SOUTH PORTLAND — On Saturday, May 23 and Saturday, May 30, the South Portland Land Trust will offer free cedar saplings at Mill Creek Park.

Thanks to a donation from Cedar Works in Rockland, the trust said, the organization has received 1,000 Northern White Cedar saplings, which volunteers will be handing out in bundles of 10 from 9 a.m. to 1 p.m. on consecutive Saturdays.

According to the land trust, volunteers will bring the saplings to recipients’ cars as a way to minimize physical contact. They will either pass the bundles through car windows or place them in the trunks.

Northern white cedars are popular for hedging or as a windbreak, said the trust in a press release. Growing best in areas with at least six hours of sunlight a day, the cedars can reach a height of 40 to 60 feet, span 10 to 15 feet wide, and often provide shelter for various species of birds.

South Portland Land Trust said that it is doing its part to combat global warming, as trees are vital to the ecosystem.

“Planting a tree may seem like a small action, given that climate change is a crisis that spans our globe,” Richard Rottkov, president of the land trust, said. “However, the most powerful and hopeful actions that each of us can undertake are often local acts of respect and attention … visible and tangible ways of caring for the places where we live.

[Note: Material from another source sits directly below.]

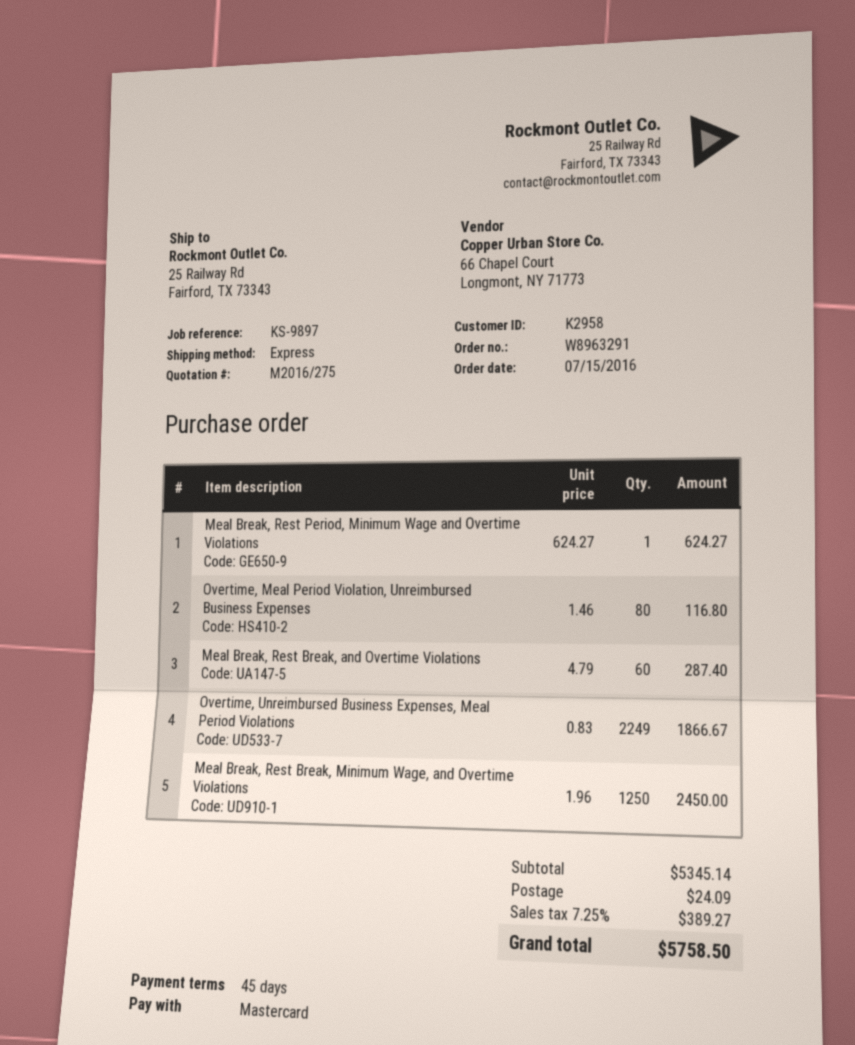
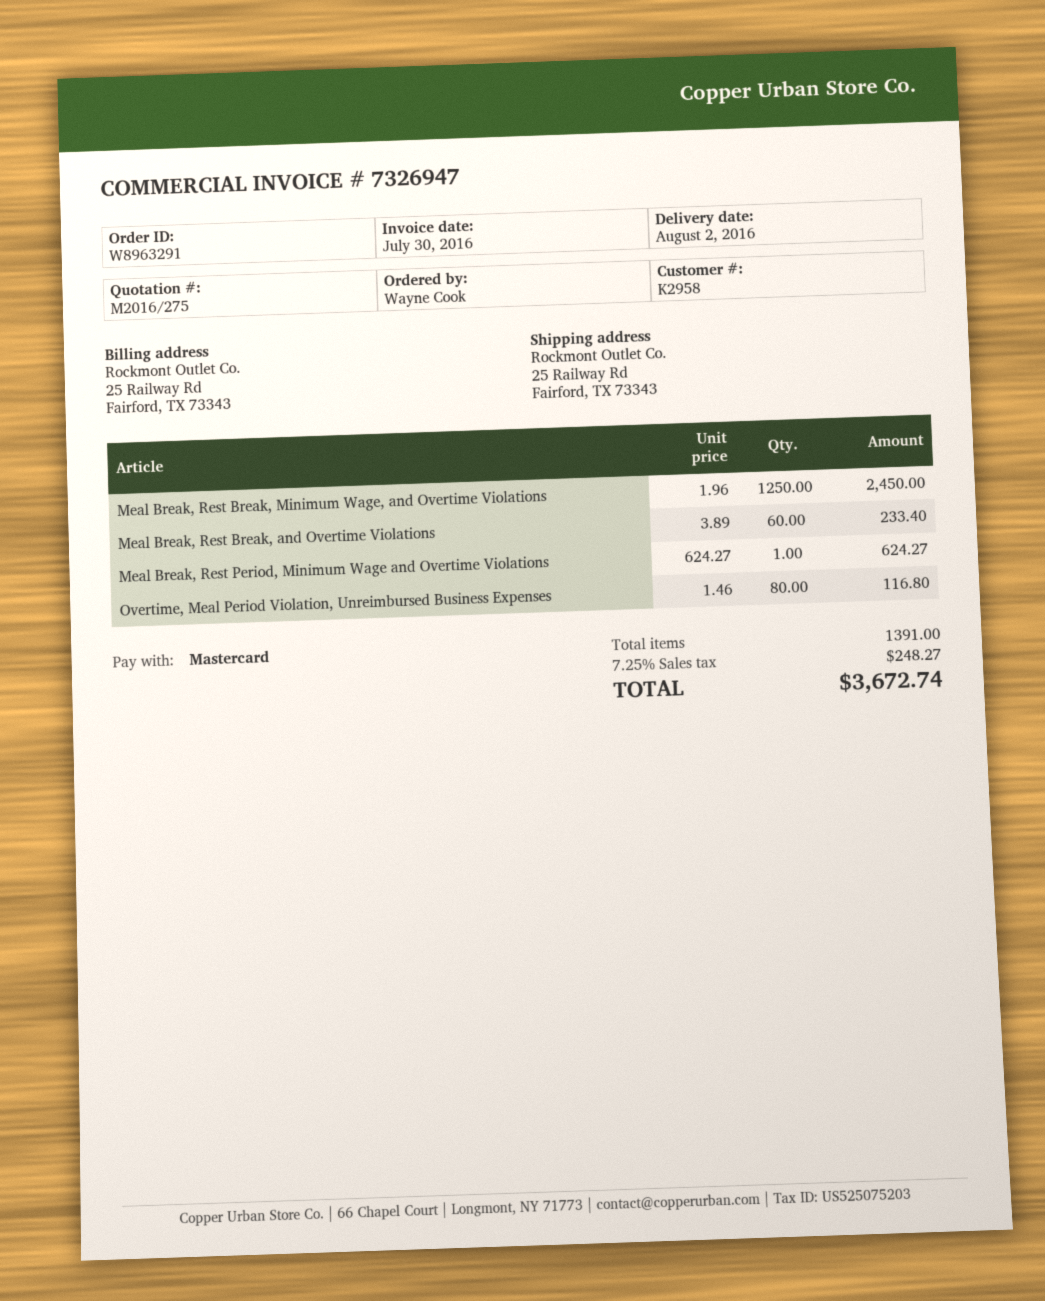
Meal Break, Rest Break, and Overtime Violations: 60 x 4.79 = 287.40 -> 60 x 3.89 = 233.40
Overtime, Unreimbursed Business Expenses, Meal Period Violations: 2249 x 0.83 = 1866.67 -> none
shipping: 24.09 -> none
tax: 7.25% = 389.27 -> 7.25% = 248.27
total: 5758.50 -> 3672.74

That means these little trees can add up to one big difference.”


According to the land trust, trees, in addition to playing a crucial role in the fight against climate change, also keep the community inviting and sustainable.

“Every young tree absorbs about 13 pounds of carbon dioxide per year, and full-grown trees absorb four times that,” said the land trust in its release. “In addition to sequestering carbon, trees prevent erosion, and mediate effects of flooding, drought and storm surges, as well as cooling municipalities. With global warming threatening the survival of the planet, trees are vital to any climate action plan. All this in addition to their beauty.”

Both land trust members and non-members can pick up saplings, the organization said.